● About this task:
The output is the lines below from the one with "align-items:center; justify-content:center; flex-shrink:0;" through the one with "gap:6px; background:#5ac5e6; color:#fff;", both included, printed exactly and with no other line.

● ● ● ● ●

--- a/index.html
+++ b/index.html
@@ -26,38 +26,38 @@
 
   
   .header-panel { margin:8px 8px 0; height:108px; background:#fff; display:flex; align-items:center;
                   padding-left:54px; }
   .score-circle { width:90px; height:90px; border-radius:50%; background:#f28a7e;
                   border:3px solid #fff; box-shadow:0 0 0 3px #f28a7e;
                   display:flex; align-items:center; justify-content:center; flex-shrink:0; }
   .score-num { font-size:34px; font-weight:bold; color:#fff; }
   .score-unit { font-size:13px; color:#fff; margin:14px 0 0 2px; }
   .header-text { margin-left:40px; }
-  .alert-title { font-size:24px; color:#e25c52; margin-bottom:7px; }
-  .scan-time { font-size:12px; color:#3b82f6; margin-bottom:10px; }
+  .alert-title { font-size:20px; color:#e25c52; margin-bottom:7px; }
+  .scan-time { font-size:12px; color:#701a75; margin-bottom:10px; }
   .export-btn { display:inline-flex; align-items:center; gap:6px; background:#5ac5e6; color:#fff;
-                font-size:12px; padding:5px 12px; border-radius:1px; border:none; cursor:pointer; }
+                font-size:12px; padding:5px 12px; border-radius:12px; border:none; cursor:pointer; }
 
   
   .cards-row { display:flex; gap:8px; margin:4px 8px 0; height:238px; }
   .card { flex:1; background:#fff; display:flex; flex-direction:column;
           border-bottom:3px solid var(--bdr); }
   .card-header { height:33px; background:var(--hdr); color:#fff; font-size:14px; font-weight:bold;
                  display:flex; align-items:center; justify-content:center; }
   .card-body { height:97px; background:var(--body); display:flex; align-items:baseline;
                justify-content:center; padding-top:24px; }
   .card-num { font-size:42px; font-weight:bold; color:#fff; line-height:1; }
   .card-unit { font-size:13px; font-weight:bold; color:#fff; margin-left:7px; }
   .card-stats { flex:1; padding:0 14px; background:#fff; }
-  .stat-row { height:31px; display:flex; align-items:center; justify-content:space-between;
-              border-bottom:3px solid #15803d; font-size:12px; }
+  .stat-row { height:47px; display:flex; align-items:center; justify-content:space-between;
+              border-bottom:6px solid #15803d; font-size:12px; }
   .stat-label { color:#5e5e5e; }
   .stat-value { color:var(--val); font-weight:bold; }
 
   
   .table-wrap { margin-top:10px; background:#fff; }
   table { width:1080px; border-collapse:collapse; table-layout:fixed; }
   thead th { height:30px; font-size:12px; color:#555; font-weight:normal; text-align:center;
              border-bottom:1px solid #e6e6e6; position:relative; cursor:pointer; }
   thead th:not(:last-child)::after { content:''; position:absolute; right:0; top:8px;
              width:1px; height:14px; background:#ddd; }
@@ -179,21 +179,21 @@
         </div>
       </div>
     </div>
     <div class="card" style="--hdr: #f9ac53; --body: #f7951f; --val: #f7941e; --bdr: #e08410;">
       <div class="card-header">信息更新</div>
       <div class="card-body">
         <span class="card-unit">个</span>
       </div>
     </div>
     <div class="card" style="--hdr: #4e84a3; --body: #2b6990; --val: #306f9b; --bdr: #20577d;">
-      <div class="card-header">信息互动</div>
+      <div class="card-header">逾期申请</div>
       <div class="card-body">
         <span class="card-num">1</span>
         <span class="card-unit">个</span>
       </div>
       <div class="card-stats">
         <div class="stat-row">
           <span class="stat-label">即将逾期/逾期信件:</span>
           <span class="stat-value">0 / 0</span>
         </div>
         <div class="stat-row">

● ● ● ● ●

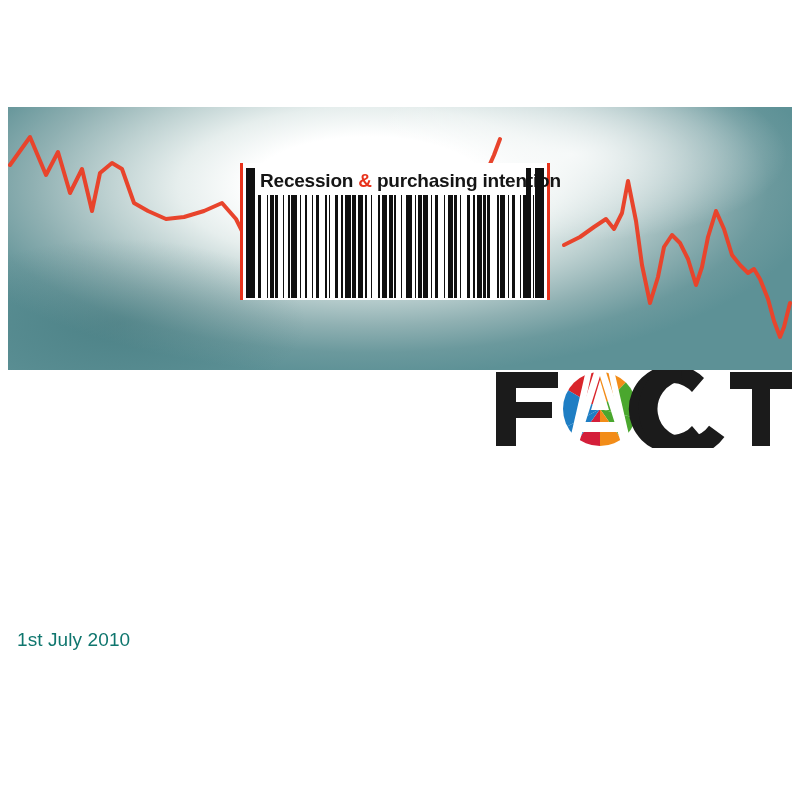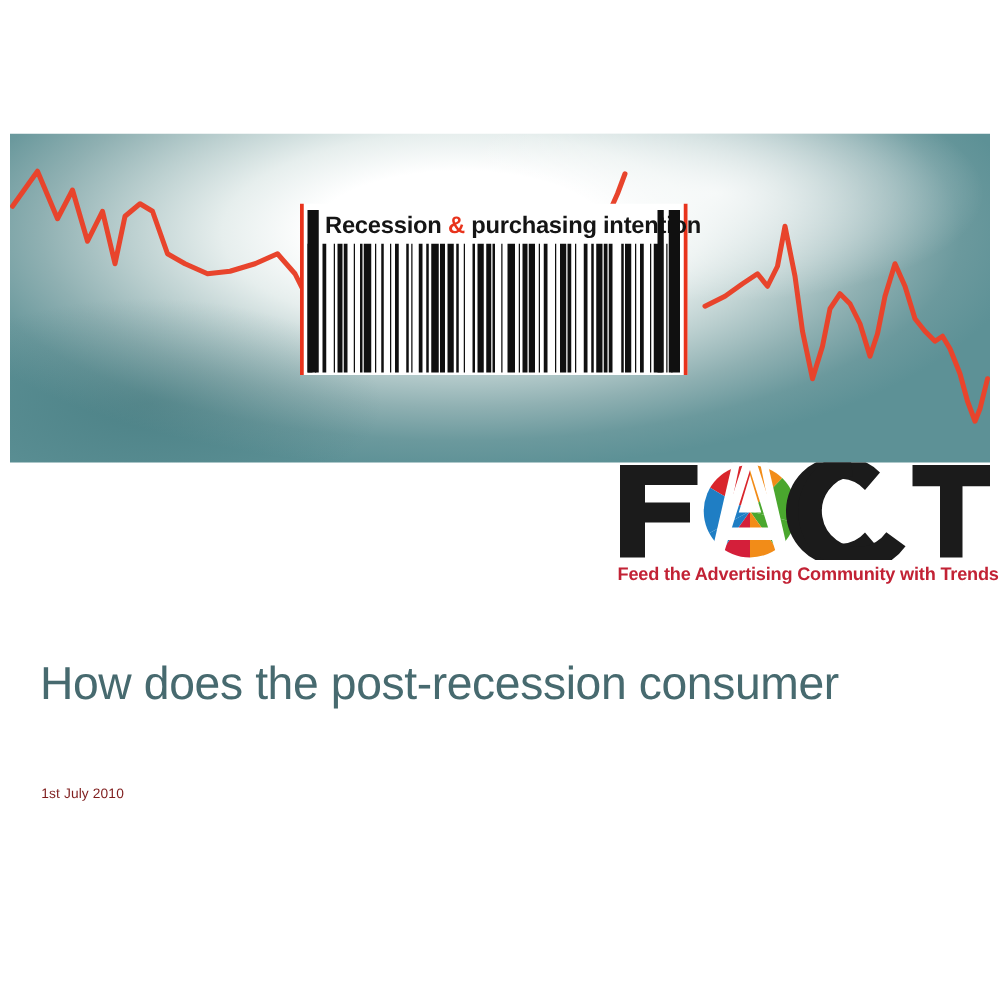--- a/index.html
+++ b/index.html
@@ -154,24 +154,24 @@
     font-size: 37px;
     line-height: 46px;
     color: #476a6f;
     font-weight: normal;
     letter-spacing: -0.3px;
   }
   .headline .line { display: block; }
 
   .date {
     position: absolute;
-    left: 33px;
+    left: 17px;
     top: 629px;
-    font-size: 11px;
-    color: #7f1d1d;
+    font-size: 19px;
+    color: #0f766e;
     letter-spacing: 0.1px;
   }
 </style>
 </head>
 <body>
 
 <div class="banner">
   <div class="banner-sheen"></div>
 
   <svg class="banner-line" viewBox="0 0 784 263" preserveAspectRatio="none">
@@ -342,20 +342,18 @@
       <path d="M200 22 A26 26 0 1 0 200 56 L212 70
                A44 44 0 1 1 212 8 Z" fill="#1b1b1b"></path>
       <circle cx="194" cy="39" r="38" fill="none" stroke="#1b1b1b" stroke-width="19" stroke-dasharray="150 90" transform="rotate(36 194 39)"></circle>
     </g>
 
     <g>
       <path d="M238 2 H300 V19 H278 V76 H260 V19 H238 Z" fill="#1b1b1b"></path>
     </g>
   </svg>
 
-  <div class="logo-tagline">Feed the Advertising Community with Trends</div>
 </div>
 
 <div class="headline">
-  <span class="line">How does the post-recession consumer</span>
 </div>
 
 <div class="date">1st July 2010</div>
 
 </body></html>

● ● ● ● ●

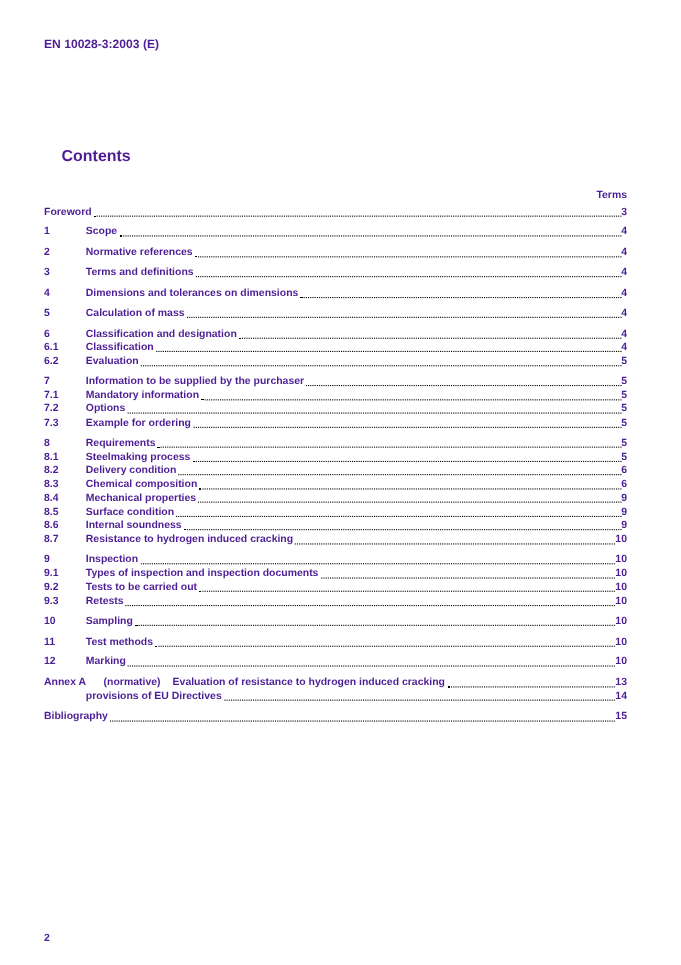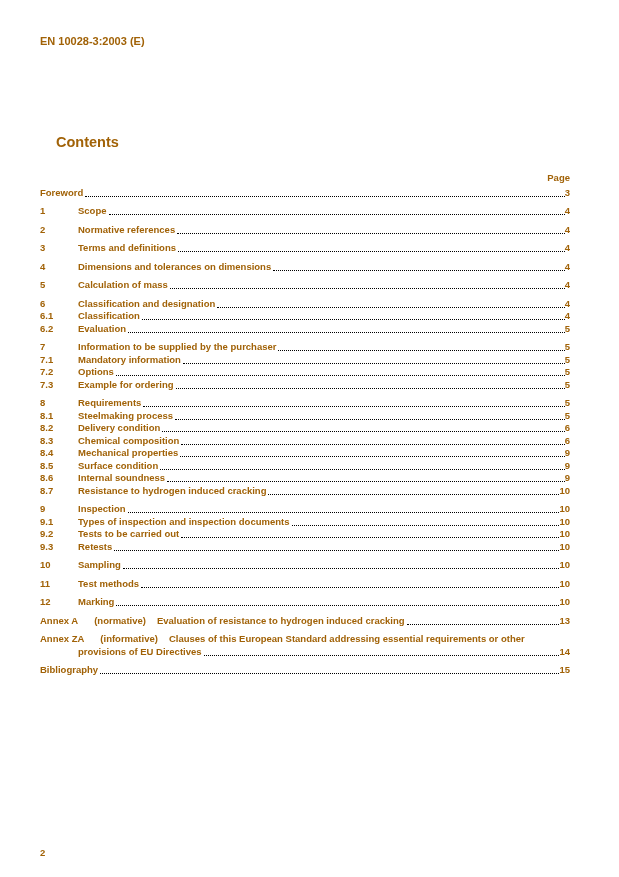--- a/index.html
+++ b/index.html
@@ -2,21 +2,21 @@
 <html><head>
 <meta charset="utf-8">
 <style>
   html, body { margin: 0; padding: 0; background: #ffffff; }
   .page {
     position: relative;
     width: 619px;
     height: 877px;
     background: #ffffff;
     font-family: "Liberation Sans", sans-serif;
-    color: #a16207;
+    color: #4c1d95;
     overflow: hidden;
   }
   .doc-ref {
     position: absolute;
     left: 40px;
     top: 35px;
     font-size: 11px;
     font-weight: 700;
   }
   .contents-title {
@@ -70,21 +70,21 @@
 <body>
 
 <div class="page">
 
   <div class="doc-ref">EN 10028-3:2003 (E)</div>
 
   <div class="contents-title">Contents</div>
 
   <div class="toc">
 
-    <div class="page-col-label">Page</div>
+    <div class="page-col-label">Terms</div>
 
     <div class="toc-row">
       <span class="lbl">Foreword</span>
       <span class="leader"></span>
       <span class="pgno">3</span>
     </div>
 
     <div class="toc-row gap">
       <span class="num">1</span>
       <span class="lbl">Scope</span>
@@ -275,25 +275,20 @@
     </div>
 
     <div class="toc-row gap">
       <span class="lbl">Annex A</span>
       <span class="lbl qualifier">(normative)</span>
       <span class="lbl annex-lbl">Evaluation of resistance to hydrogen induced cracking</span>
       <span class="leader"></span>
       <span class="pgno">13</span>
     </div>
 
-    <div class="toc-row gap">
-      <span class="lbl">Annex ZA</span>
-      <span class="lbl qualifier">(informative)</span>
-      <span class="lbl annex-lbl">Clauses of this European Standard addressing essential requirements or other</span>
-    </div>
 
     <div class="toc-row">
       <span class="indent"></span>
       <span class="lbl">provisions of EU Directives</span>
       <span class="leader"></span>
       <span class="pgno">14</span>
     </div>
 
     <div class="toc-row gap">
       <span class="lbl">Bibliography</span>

● ● ● ● ●

● Exercise output:
                   display:flex; align-items:center; justify-content:center; flex-shrink:0; }
   .score-num { font-size:34px; font-weight:bold; color:#fff; }
   .score-unit { font-size:13px; color:#fff; margin:14px 0 0 2px; }
   .header-text { margin-left:40px; }
-  .alert-title { font-size:24px; color:#e25c52; margin-bottom:7px; }
-  .scan-time { font-size:12px; color:#3b82f6; margin-bottom:10px; }
+  .alert-title { font-size:20px; color:#e25c52; margin-bottom:7px; }
+  .scan-time { font-size:12px; color:#701a75; margin-bottom:10px; }
   .export-btn { display:inline-flex; align-items:center; gap:6px; background:#5ac5e6; color:#fff;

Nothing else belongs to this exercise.